The government reports payrolls expanded by 138,000 jobs last month, marking the smallest increase since last October. At the same time, the Labor Department says the unemployment rate held steady at 4.7 percent. The payrolls growth is weaker than expected, reflecting job losses in retailing. Manufacturers added the largest number of jobs in nearly two years. Financial firms, professional services, construction and other companies all boosted employment during the month. At the same time, wages are said to have risen 3.8 percent over the past year. That’s the biggest 12-month gain since August 2001. Today’s report will be added to the mix for consideration by the Federal Reserve, which is meeting next week. The widely held expectation has been that the Fed will hike rates again.
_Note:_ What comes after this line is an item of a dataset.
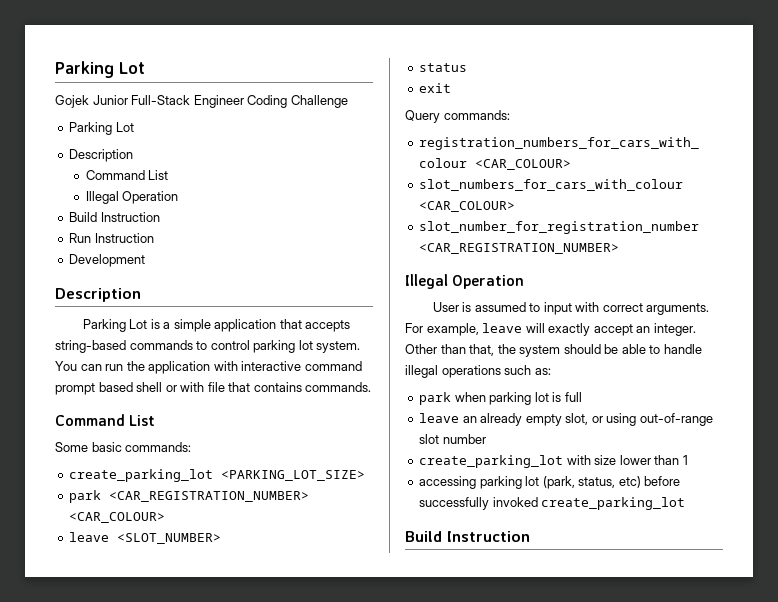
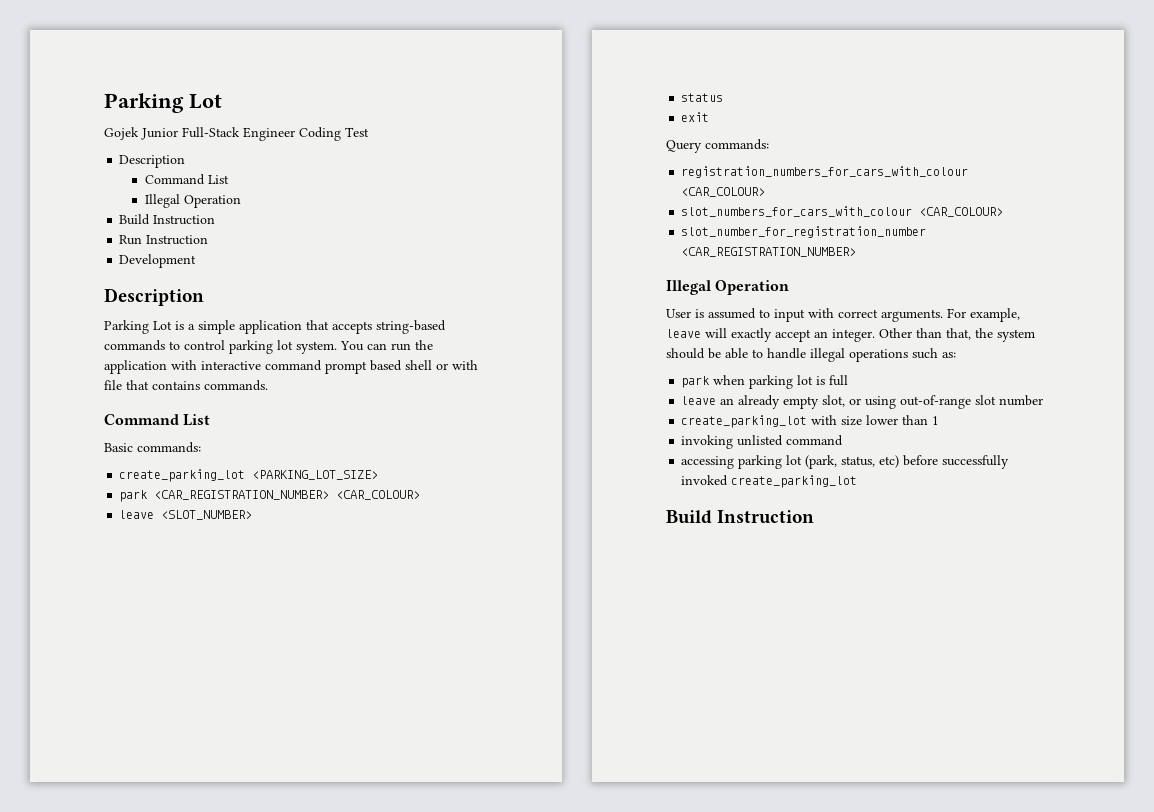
[290,95,348,108] [69,122,134,135] Challenge // Parking Lot -> [345,127,369,137] Test
[55,442,122,452] Some basic -> [104,443,133,452] Basic
(688, 460) none -> [681,435,844,449] // invoking unlisted command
President Bush is calling the latest jobless figures “good news for the American people,” even though job creation has slowed. The president visited a Washington hardware store to highlight the report. Bush said it’s evidence the U.S. economy “is strong,” with the small business sector “doing well.” Bush bought a couple of chew toys for his dog Barney–and told reporters the news also makes clear why Congress should renew expiring tax cuts.

Cinemark USA has opened a 12-screen, all stadium-seating movie theater in Rosenberg on Vista Drive. Cinemark Rosenberg is offering online ticketing. There’s a 16-inch height difference between rows with four feet between rows. Cinemark operates 313 theaters and 3,398 screens in 34 states and in 13 countries.

An Iraq war and hurricane relief funding bill passed by the U.S. Senate includes about $1.5 billion for Texas. But the measure approved yesterday exceeds spending set by President Bush. The bill now goes to House-Senate negotiators. For Texas, the bill would mean: $650 million to help cover costs for students who will enroll in Texas schools in the fall; $30 million that colleges and universities can apply for to cover costs associated with Hurricanes Katrina and Rita; $10 million for fire and emergency services and other law enforcement expenses incurred after Katrina evacuees arrived in Texas, $611 million in wildfire recovery assistance. Another measure would increase Federal Emergency Management Agency hurricane relief funding for Texas. FEMA reimburses 75 percent of the state’s damage claims and requires the state to pay 25 percent. A provision by Senators Kay Bailey Hutchison and John Cornyn would change the federal rate to 90 percent and the state rate to ten percent. That’s similar to what Louisiana received after Hurricane Rita. Another Cornyn measure provides $182 million in community development block grants for Texas.

El Paso Corporation said today its first-quarter earnings more than tripled from last year’s quarter. The Houston-based oil and gas company says its balance sheet was helped by gains from oil and gas hedging. It also says its year-ago results were hurt by one-time items. After preferred dividends, El Paso reports a profit of $346 million. Profit from continuing operations totaled $375 million. The latest quarter included gains of 14 cents per share from derivatives to hedge prices for natural gas and oil production. A year earlier, the company’s results included a loss from such derivatives. Analysts surveyed by Thomson Financial had expected earnings of 27 cents per share. Revenue climbed 41 percent to $1.53 billion, helped by growth in El Paso’s pipeline, exploration and production, and marketing and trading operations. El Paso said it is on track to follow through on its 2006 goals, and has entered into hedging activities to help ensure that earnings will continue to improve in 2007.